__What you will do__: Find the count of lines in the material below that include the word "infailliblement". State nothing but that number.

__Excerpted records__:
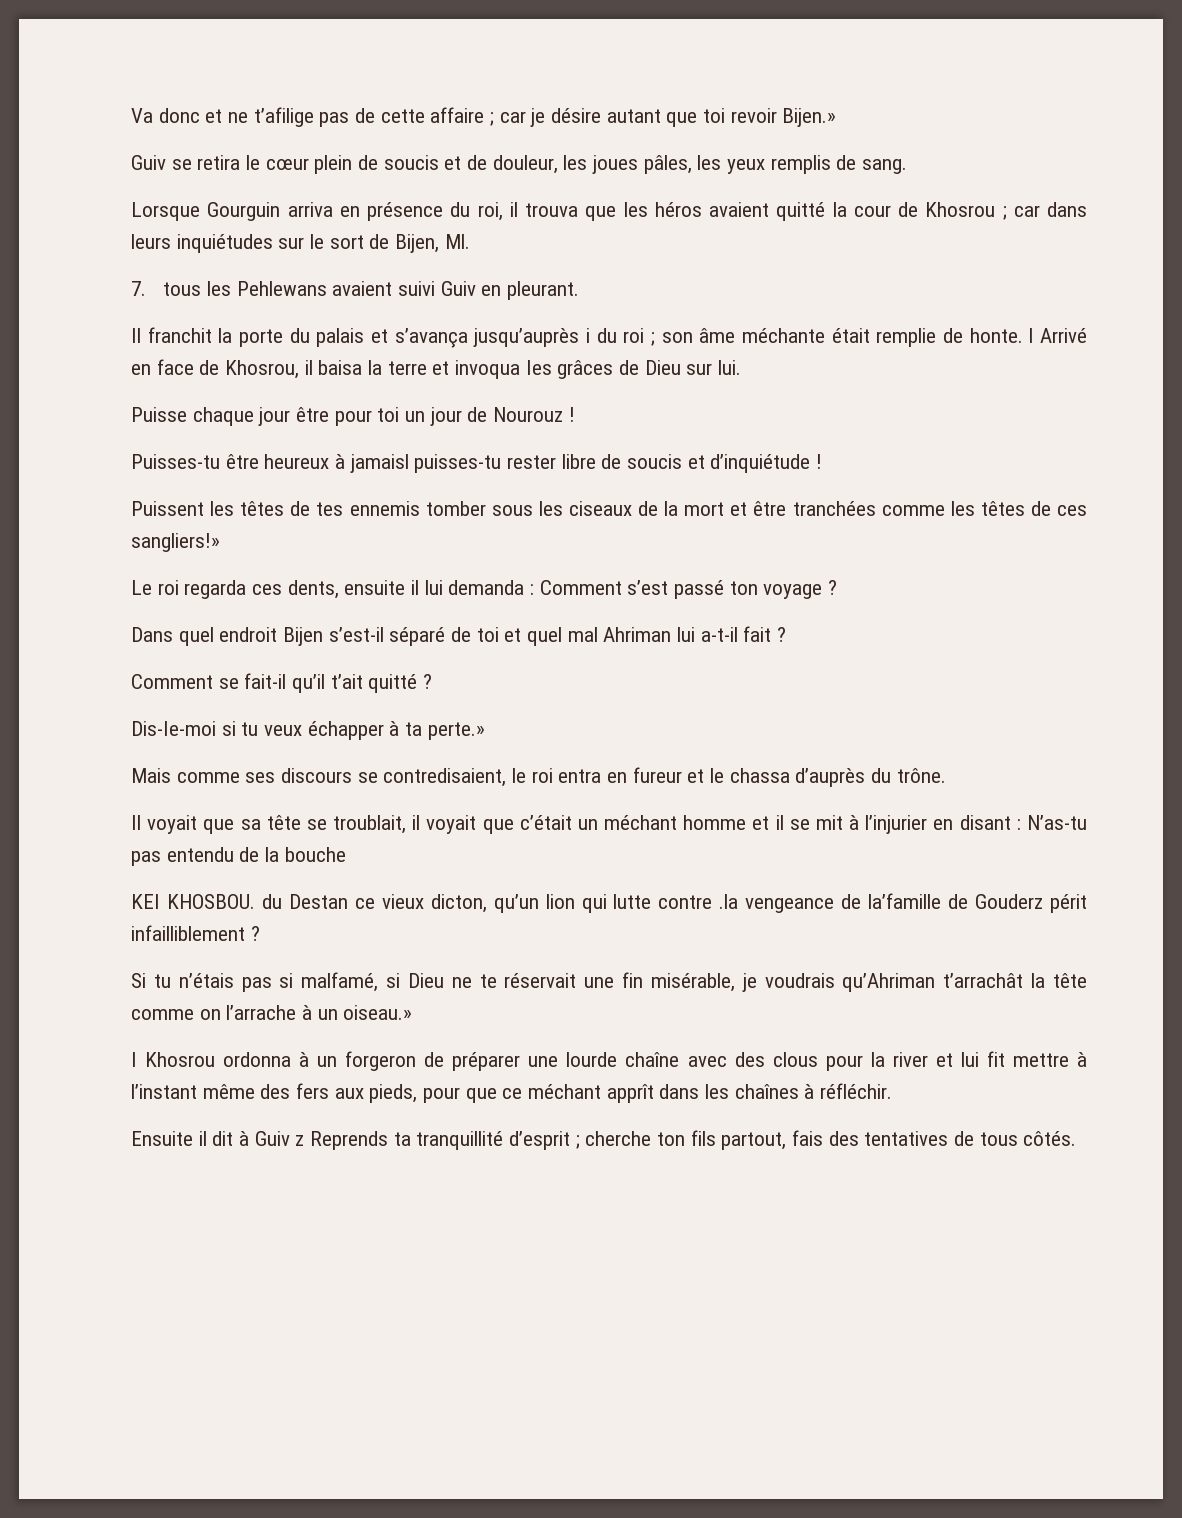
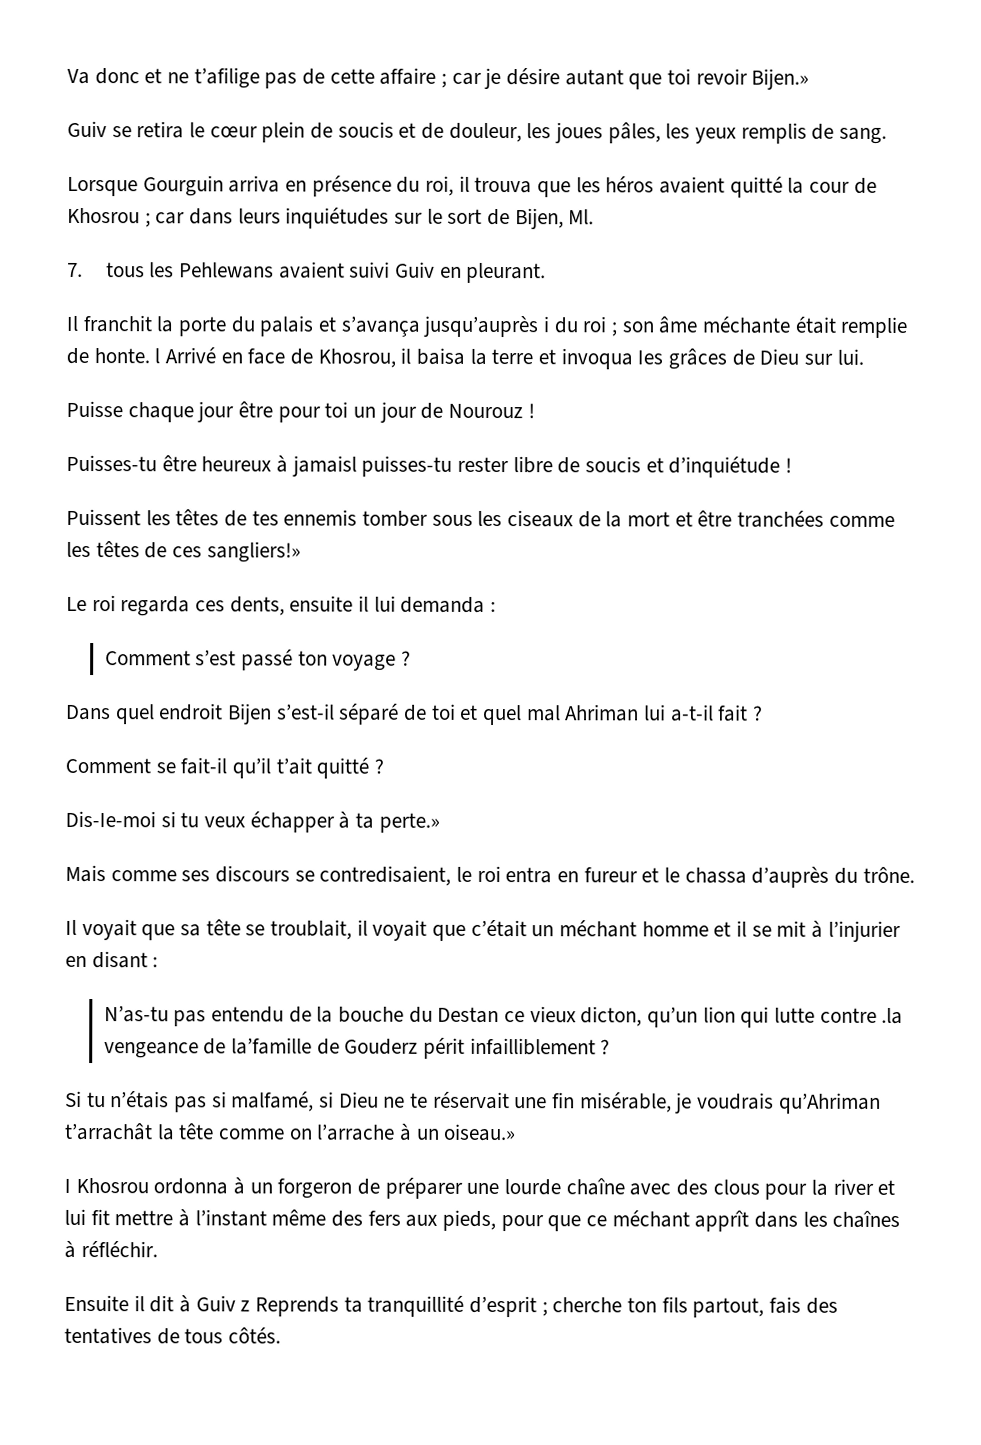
- Le roi regarda ces dents, ensuite il lui demanda : Comment s’est passé ton voyage ?
+ Le roi regarda ces dents, ensuite il lui demanda :
+ Comment s’est passé ton voyage ?
- Il voyait que sa tête se troublait, il voyait que c’était un méchant homme et il se mit à l’injurier en disant : N’as-tu pas entendu de la bouche
- KEI KHOSBOU. du Destan ce vieux dicton, qu’un lion qui lutte contre .la vengeance de la’famille de Gouderz périt infailliblement ?
+ Il voyait que sa tête se troublait, il voyait que c’était un méchant homme et il se mit à l’injurier en disant :
+ N’as-tu pas entendu de la bouche du Destan ce vieux dicton, qu’un lion qui lutte contre .la vengeance de la’famille de Gouderz périt infailliblement ?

__Task output__: 2